Work instructions — From the entries below, copy every line where the string "weight" appears.
■ ■ ■ ■ ■
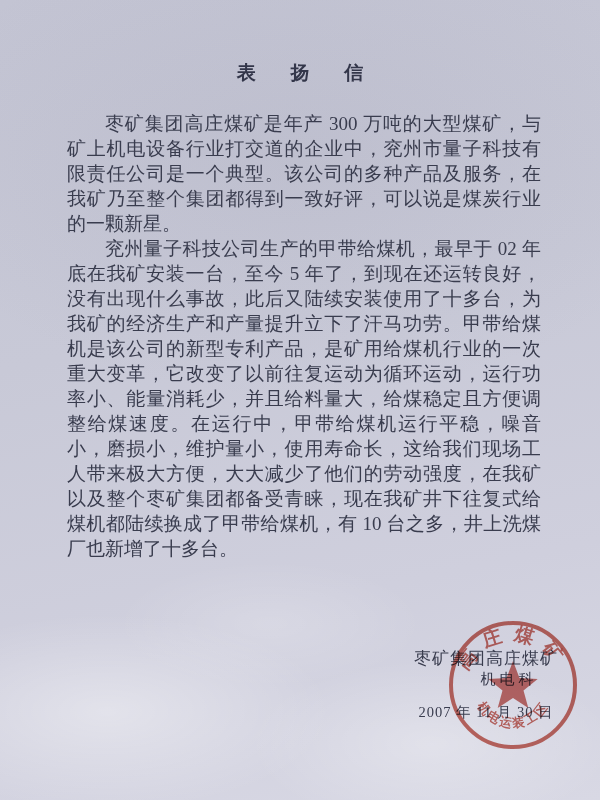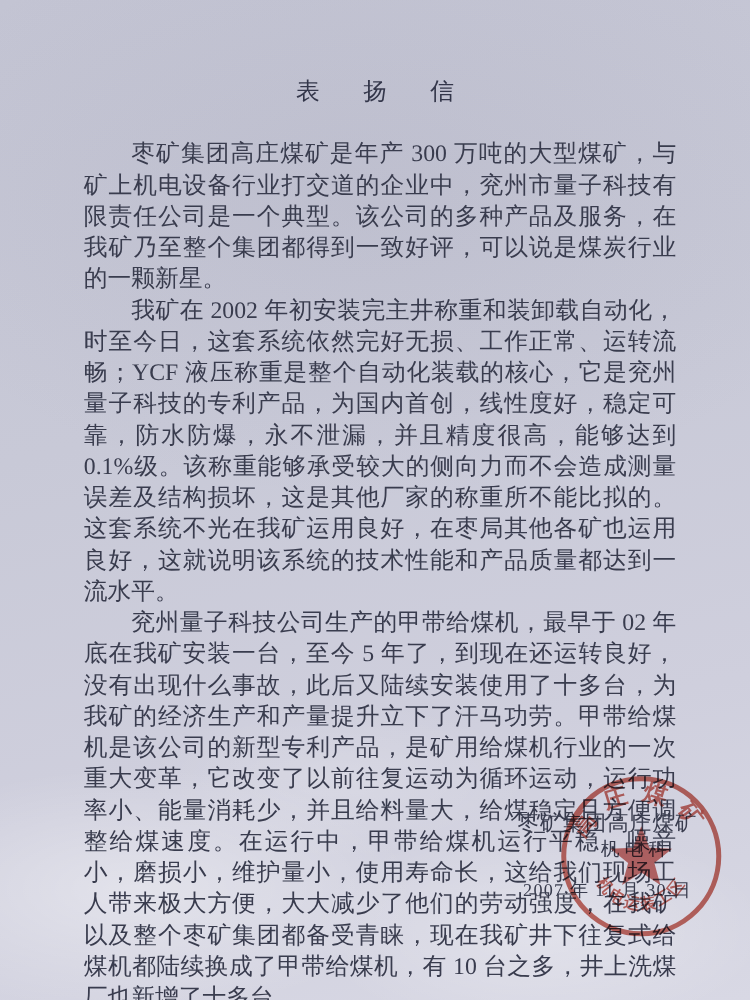--- a/index.html
+++ b/index.html
@@ -25,7 +25,7 @@
     margin: 0;
     text-align: center;
     font-size: 19px;
-    font-weight: normal;
+    font-weight: bold;
     letter-spacing: 15px;
     text-indent: 15px;
     color: #33364a;

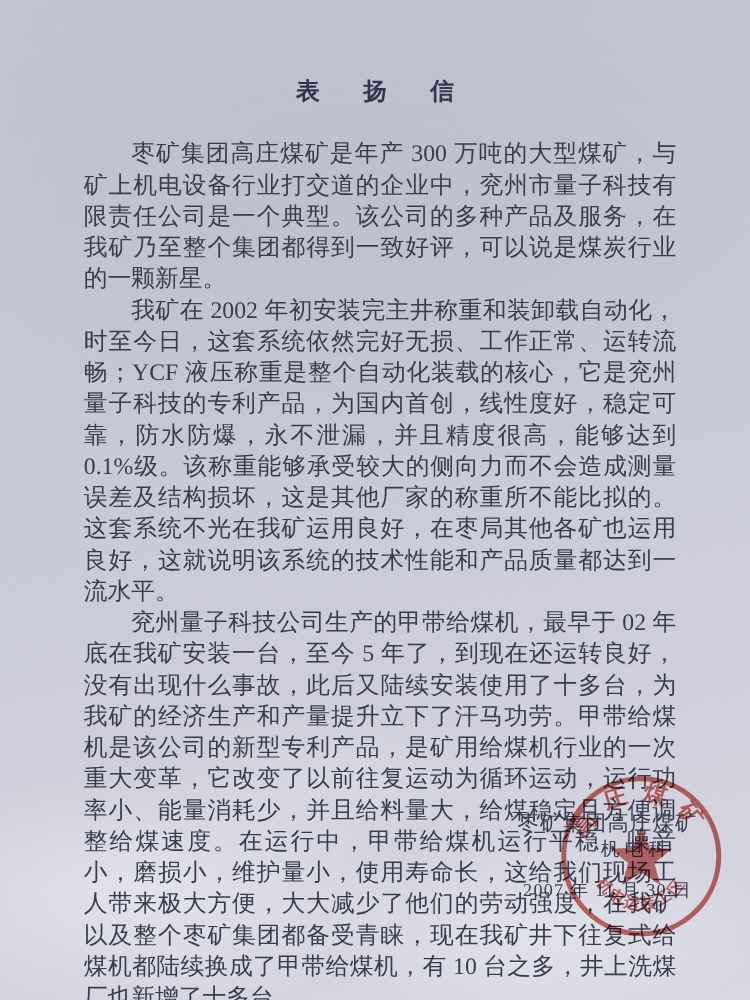--- a/index.html
+++ b/index.html
@@ -71,7 +71,6 @@
 
   <div class="letter-body">
     <p>枣矿集团高庄煤矿是年产 300 万吨的大型煤矿，与矿上机电设备行业打交道的企业中，兖州市量子科技有限责任公司是一个典型。该公司的多种产品及服务，在我矿乃至整个集团都得到一致好评，可以说是煤炭行业的一颗新星。</p>
-    <p>我矿在 2002 年初安装完主井称重和装卸载自动化，时至今日，这套系统依然完好无损、工作正常、运转流畅；YCF 液压称重是整个自动化装载的核心，它是兖州量子科技的专利产品，为国内首创，线性度好，稳定可靠，防水防爆，永不泄漏，并且精度很高，能够达到 0.1%级。该称重能够承受较大的侧向力而不会造成测量误差及结构损坏，这是其他厂家的称重所不能比拟的。这套系统不光在我矿运用良好，在枣局其他各矿也运用良好，这就说明该系统的技术性能和产品质量都达到一流水平。</p>
     <p>兖州量子科技公司生产的甲带给煤机，最早于 02 年底在我矿安装一台，至今 5 年了，到现在还运转良好，没有出现什么事故，此后又陆续安装使用了十多台，为我矿的经济生产和产量提升立下了汗马功劳。甲带给煤机是该公司的新型专利产品，是矿用给煤机行业的一次重大变革，它改变了以前往复运动为循环运动，运行功率小、能量消耗少，并且给料量大，给煤稳定且方便调整给煤速度。在运行中，甲带给煤机运行平稳，噪音小，磨损小，维护量小，使用寿命长，这给我们现场工人带来极大方便，大大减少了他们的劳动强度，在我矿以及整个枣矿集团都备受青睐，现在我矿井下往复式给煤机都陆续换成了甲带给煤机，有 10 台之多，井上洗煤厂也新增了十多台。</p>
   </div>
■ ■ ■ ■ ■
Answer to this problem —
-    font-weight: normal;
+    font-weight: bold;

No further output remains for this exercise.